Komisi berencana mengenakan sanksi berupa pencabutan hak siar. Sanksi berat ini diambil bila lembaga penyiaran, terutama televisi, melanggar aturan main dalam iklan kampanye. Sikap keras Komisi ini ditunjukkan karena pelanggaran yang terjadi sudah keterlaluan. Sejak hari pertama kampanye saja, pelanggaran sudah bermunculan, padahal kampanye akan berlangsung hingga tiga pekan.
Menurut Komisi, hampir semua stasiun televisi swasta melanggar ketentuan penayangan iklan kampanye. Pelanggaran terjadi karena sebagian besar stasiun televisi swasta merupakan milik tokoh partai politik yang kini tengah bertarung menjelang pemilihan umum legislatif 9 April nanti. Mereka memperlakukan televisinya sebagai "televisi politik", media kampanye untuk meraih sebanyak mungkin suara dalam pemilu nanti
Kampanye di televisi tentu saja tak dilarang selama memenuhi ketentuan. Saat ini, ketentuan yang berlaku sesuai dengan kesepakatan Komisi Pemilihan Umum, Badan Pengawas Pemilu, Komisi Penyiaran, dan Komisi Informasi, televisi boleh memasang iklan kampanye maksimal 10 spot per hari dengan durasi 30 detik per spot.
Ketentuan itulah yang ditabrak. Pada hari pertama kampanye saja, Komisi mencatat betapa banyak pelanggaran oleh stasiun televisi swasta. Partai NasDem, misalnya, beriklan di Metro TV dengan 12 spot iklan. Lalu, Gerindra dengan 14 spot di Trans TV. Partai Hanura, yang pemiliknya merupakan calon wakil presiden dari partai ini, lebih jorjoran. Mereka memasang 13 spot di RCTI, 13 spot di MNCTV, dan 15 spot di Global TV. Adapun Golkar menayangkan 14 spot iklan di TV One, 15 spot di ANTV, dan 16 spot di Indosiar.
Komisi Penyiaran tentu tak bisa bertindak sendirian untuk mewujudkan pemberian sanksi itu. Langkah koordinasi antara Komisi dan Kementerian Komunikasi, seperti yang akan dilakukan, sudah tepat. Tanpa melibatkan Kementerian, sanksi yang dikenakan hanya akan menjadi hukuman di atas kertas. Peran Kementerian penting karena mereka bisa memberikan rekomendasi ke pengadilan ihwal perlunya pencabutan izin siaran stasiun televisi yang melanggar ketentuan.

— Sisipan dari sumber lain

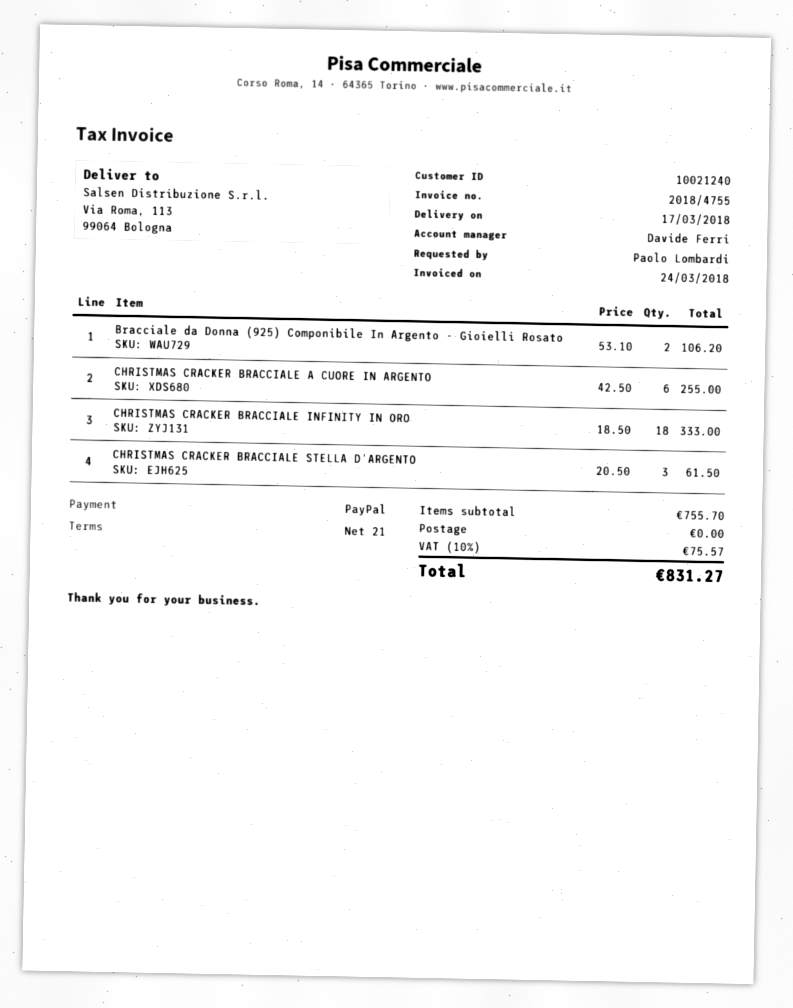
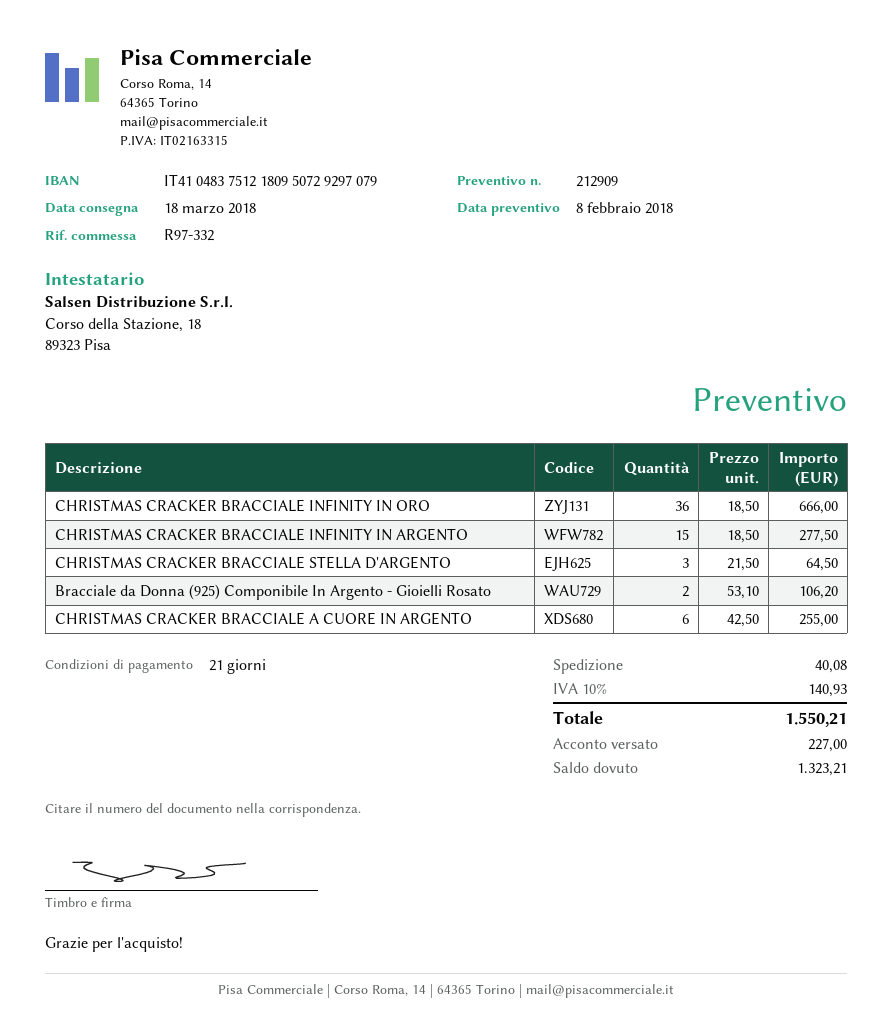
delivery date: 2018-03-17 -> 2018-03-18
CHRISTMAS CRACKER BRACCIALE INFINITY IN ORO: 18 x 18.50 = 333.00 -> 36 x 18.50 = 666.00
CHRISTMAS CRACKER BRACCIALE STELLA D'ARGENTO: 3 x 20.50 = 61.50 -> 3 x 21.50 = 64.50
CHRISTMAS CRACKER BRACCIALE INFINITY IN ARGENTO: none -> 15 x 18.50 = 277.50
shipping: 0.00 -> 40.08
tax: 10% = 75.57 -> 10% = 140.93
total: 831.27 -> 1550.21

Untuk itulah, penandatanganan nota kesepahaman antara Kementerian, Komisi Penyiaran, dan Komisi Pemilihan Umum sebagai penyelenggara pemilihan umum patut disegerakan. Dengan nota ini, sanksi berat yang diketok oleh Komisi terhadap stasiun televisi yang bermasalah benar-benar bertaji, bukan dianggap angin lalu seperti yang terjadi selama ini.